Jim, il a dit que c’était vrai ; et le roi lui a dit de la fermer, et il dit : « Oh, oui, comme c’est possible ! » et il m’a secoué de nouveau, et il a déclaré qu’il pensait qu’il allait me noyer. Mais le duc, il dit :
« Lâche le gamin, vieil imbécile ! Et toi, t’aurais agi autrement ? Est-ce que t’as cherché à le trouver, lui, quand t’as filé à l’anglaise ? J’en ai pas le souvenir. »
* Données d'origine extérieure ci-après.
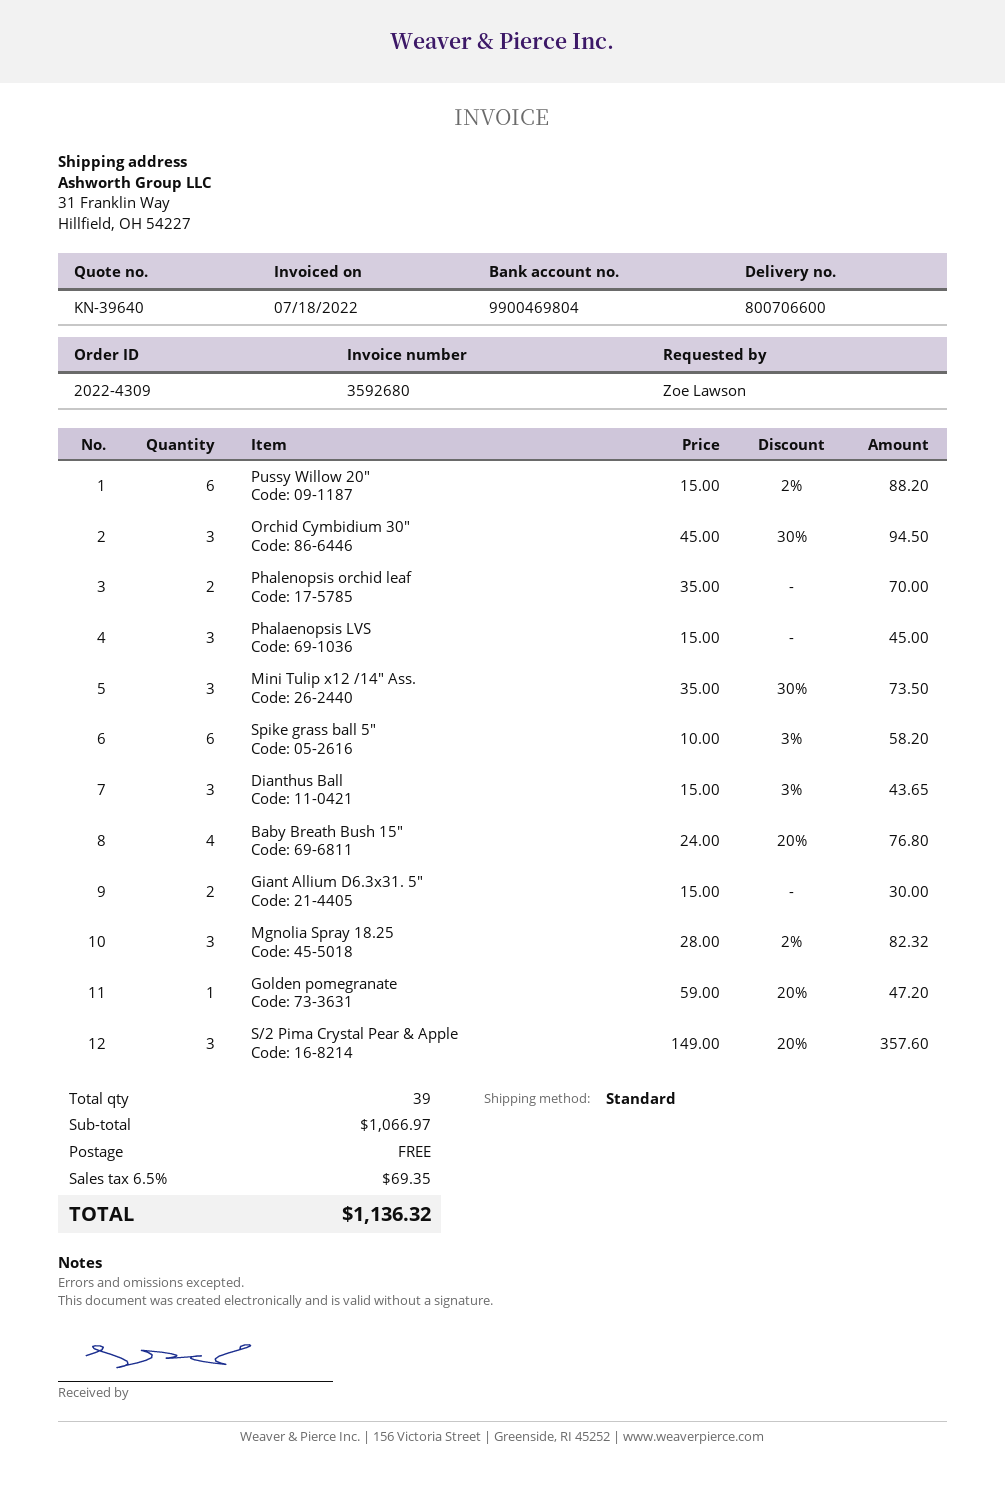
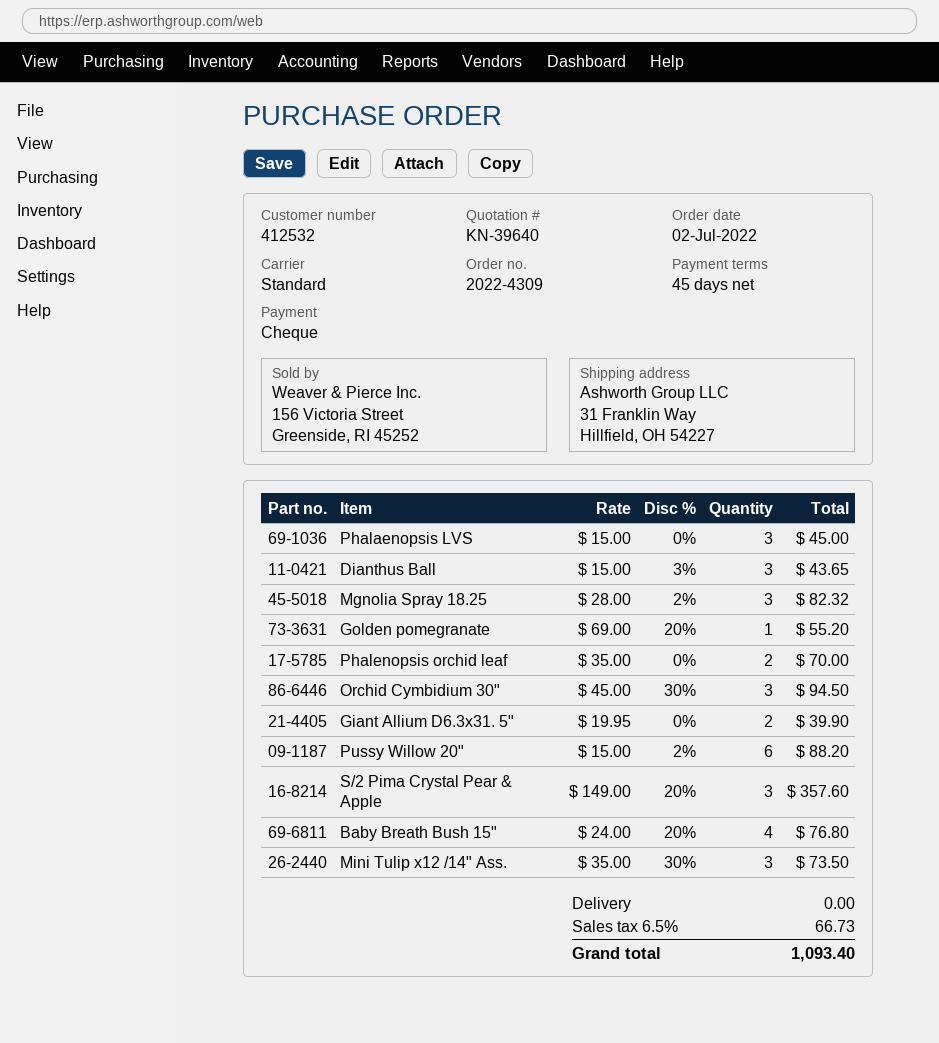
Spike grass ball 5": 6 x 10.00 - 3% = 58.20 -> none
Giant Allium D6.3x31. 5": 2 x 15.00 = 30.00 -> 2 x 19.95 = 39.90
Golden pomegranate: 1 x 59.00 - 20% = 47.20 -> 1 x 69.00 - 20% = 55.20
tax: 6.5% = 69.35 -> 6.5% = 66.73
total: 1136.32 -> 1093.40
Alors, le roi, il m’a lâché, et il s’est emporté contre cette ville, et tous ceux qui y vivaient. Mais le duc, il dit :
« Tu ferais sacrément mieux de t’emporter contre toi-même, car c’est toi qui as droit à toutes nos imprécations. T’as pas fait une seule chose, depuis le début, qui avait du sens, sauf quand t’as sorti ce truc, tout calme et culotté, sur cette flèche bleue imaginaire. Ça, c’était vraiment malin – c’était vraiment un coup de génie ; et c’est ça qui nous a sauvés. Car si t’avais pas dit ça, ils nous auraient mis en prison jusqu’à l’arrivée des bagages des Anglais, et alors – au pénitencier, tu peux le parier ! Mais cette ruse les a entraînés au cimetière, et l’or, ça nous a encore fait une sacrée fleur ; car si ces idiots tout excités n’avaient pas tout lâché et s’étaient pas précipités pour regarder, on aurait dormi avec notre cravate ce soir – des cravates garanties incassables, en plus – plus longues que nécessaire. »
Ils ont rien dit quelque temps – ils réfléchissaient – et puis le roi, il dit, plutôt distraitement :
« Humf ! Et nous qui pensions que c’étaient les nègres qui l’avaient volé ! »
Là, j’étais plutôt mal à l’aise !
« Oui, dit le duc, avec lenteur, posément, sarcastique. Nous le pensions. »
Au bout d’une bonne moitié de minute, le roi, il fait :
« En tout cas – moi, je l’ai pensé. »
Le duc, il dit, tout pareil :
« Au contraire – moi, je l’ai pensé. »
Le roi, il paraît se froisser un peu, et il dit :
« Eh, dis donc, Bilvatères, tu veux dire quoi, au juste ? »
Le duc, il répond, assez sec :
« Pendant qu’on y est, tu me permettras peut-être de te demander, à quoi tu faisais allusion ? »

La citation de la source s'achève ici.